В последние годы в визитах Р. Папе в нашу страну наметилась определенная регулярность,и в своем подавляющем большинстве они связаны с проектами Валерия Гергиева, Мариинским театром и Санкт-Петербургом. В прошлый раз в Москве певец выступал на открытии Пасхального фестиваля 2013 года на сцене Большого зала консерватории, но не с сольной программой, а в качестве солиста, исполнившегов рамках симфонического концерта финал оперы Вагнера «Валькирия» («Прощание Вотана с Брунгильдой и заклинание огня»). Именно этот продолжительный номер прозвучал и в программе декабрьского концерта. На сей раз это был вечер Национального филармонического оркестра России, за дирижерский пульт всталканадский маэстро Чарльз Оливьери-Монро. Однако впечатления и от названной сцены Вагнера, и от других исполненных певцом оперных фрагментов можно было назвать лишь «номинально зачетными».
Начать хотя бы с того, что концерт Р. Папе, громко рекламировавшийся как единственный сольный концерт звезды мировой оперы в Москве, статус у полновесного сольного мероприятия явно не соответствовал. Маститый исполнитель пел мало и – создавалось впечатление – весьма неохотно, а программа в большей степени, чем это укладывается в «приличия» сольного концерта, была разбавлена оркестровыми номерами. Официально в ней заявлялось всего четыре (!) вокальных фрагмента. Один из них уже был назван, и вместе с увертюрой к «Тангейзеру» Вагнера он составил все второе – вагнеровское – отделение.
В первой же – вердиевской – части вечера мы услышали три арии: арию Прочиды из «Сицилийской вечерни», арию Банко из «Макбета» и арию короля Филиппа из «Дона Карлоса». Ровно столько же прозвучало и оркестровых номеров, из которых к операм итальянского гения имели отношение лишь вступления к «Макбету» и «Аиде». Монографичность первого отделения была нарушена увертюрой Берлиоза «Корсар», которая в наших концертных залах звучит нечасто: она открыла программу вечера.
Даже если учесть, что в качестве биса была подарена еще и ария Водяного из оперы Дворжака «Русалка», для «единственного сольного концерта звезды мировой оперы» это все равно, скажем прямо, не густо! Имелся также и один оркестровый бис (антракт к третьему акту «Лоэнгрина» Вагнера), но паритетность количества номеров с пением и без пения – пять на пять – снова говорила не в пользу солиста. Де-факто это был уже не сольный, а «полусольный» концерт – программа, в которой музыки много, но от собственно сольного пения солист недвусмысленно старался «убежать».
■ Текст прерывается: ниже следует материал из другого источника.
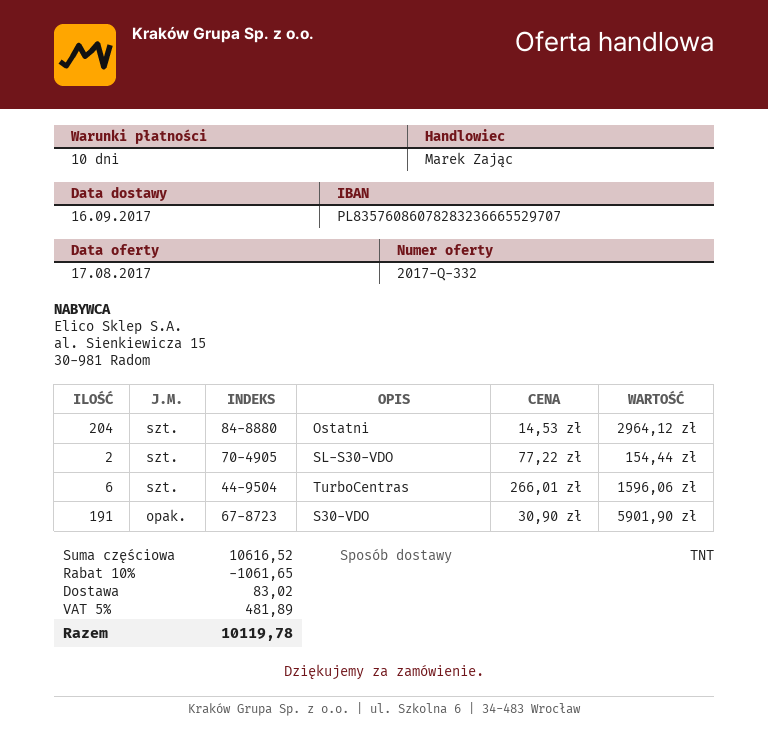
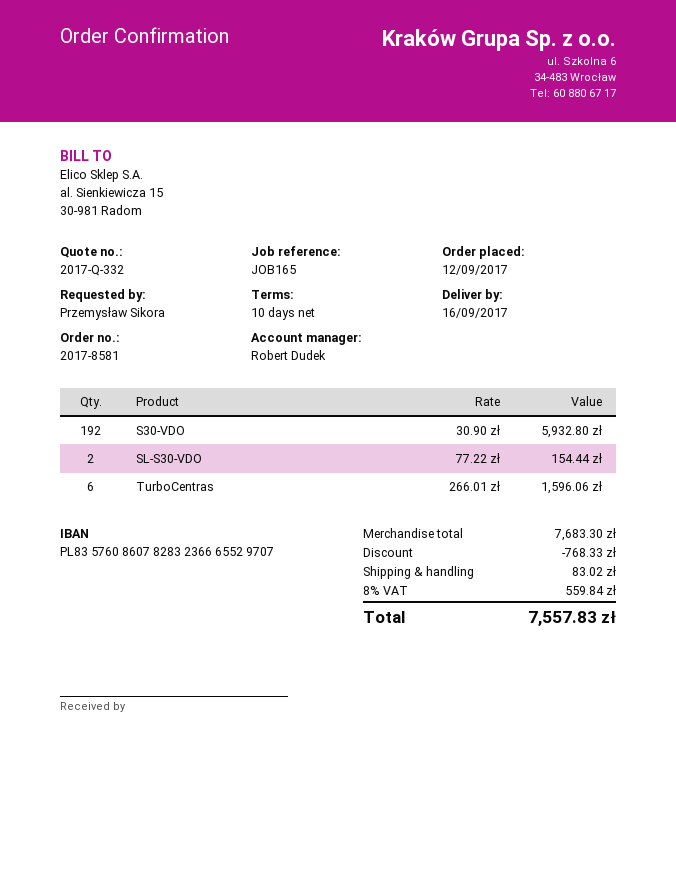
sales rep: Marek Zając -> Robert Dudek
Ostatni: 204 x 14.53 = 2964.12 -> none
S30-VDO: 191 x 30.90 = 5901.90 -> 192 x 30.90 = 5932.80
subtotal: 10616.52 -> 7683.30
discount: 1061.65 -> 768.33
tax: 5% = 481.89 -> 8% = 559.84
total: 10119.78 -> 7557.83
Блок вердиевских арий сразу же потребовал от исполнителя чрезвычайно выразительной кантилены, свободной наполненности вокальной эмиссии, известной плакатности и вместе с тем акцентированной четкости психологического посыла. Но, увы, голос певца звучал жестко, сухо, неполетно, и его весьма дозированные объемы огромное акустическое пространство Светлановского зала наполняли с трудом. На счету прославленного солиста Берлинской государственной оперы, одной большой сценой для которого давно стали самые известные и крупные музыкальные площадки мира, немало выдающихся творческих достижений. И свою фирменную артистическую харизматичность певец расточал и на сей раз, однако в данном случае речь идет именно о его вокальных проблемах.
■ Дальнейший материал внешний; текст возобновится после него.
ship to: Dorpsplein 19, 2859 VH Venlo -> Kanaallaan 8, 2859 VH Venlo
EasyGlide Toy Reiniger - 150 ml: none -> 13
Если в музыке Вагнера, задачи интерпретации которой совсем иные, исполнитель все еще оставался вполне корректен, то проблемы вокальных переходов и звучания голоса на mezza voce в итальянском репертуаре были слышны «невооруженным ухом». «Драматическое пение» на немецком языке, требующееся в музыкальных драмах Вагнера, – это для певца родное, уходящее корнями в национальную культурную традицию. И все же финал «Валькирии», исполненный им в Москве полтора года назад, вспоминается более ярким и психологически обстоятельным.
Музыка Дворжака, по-видимому, еще новый и неизведанный пласт для Р. Папе. Во всяком случае, после абсолютно формального, схематичного исполнения арии Водяного сложилось именно такое впечатление. Вся безграничная нежность и красота светлой души добряка-старика, искренне переживающего за судьбу главной героини оперы, в этой красивейшей, мелодически тонкой арии так и не проступила. После чисто номинативных интерпретаций Берлиоза и Верди вспомнить о существовании дирижера Ч. Оливьери-Монро заставили широкие и уверенно мощные романтические волны музыки Вагнера. И солисту, и дирижеру, и оркестру музыка Вагнера в этот вечер оказалась наиболее близкой.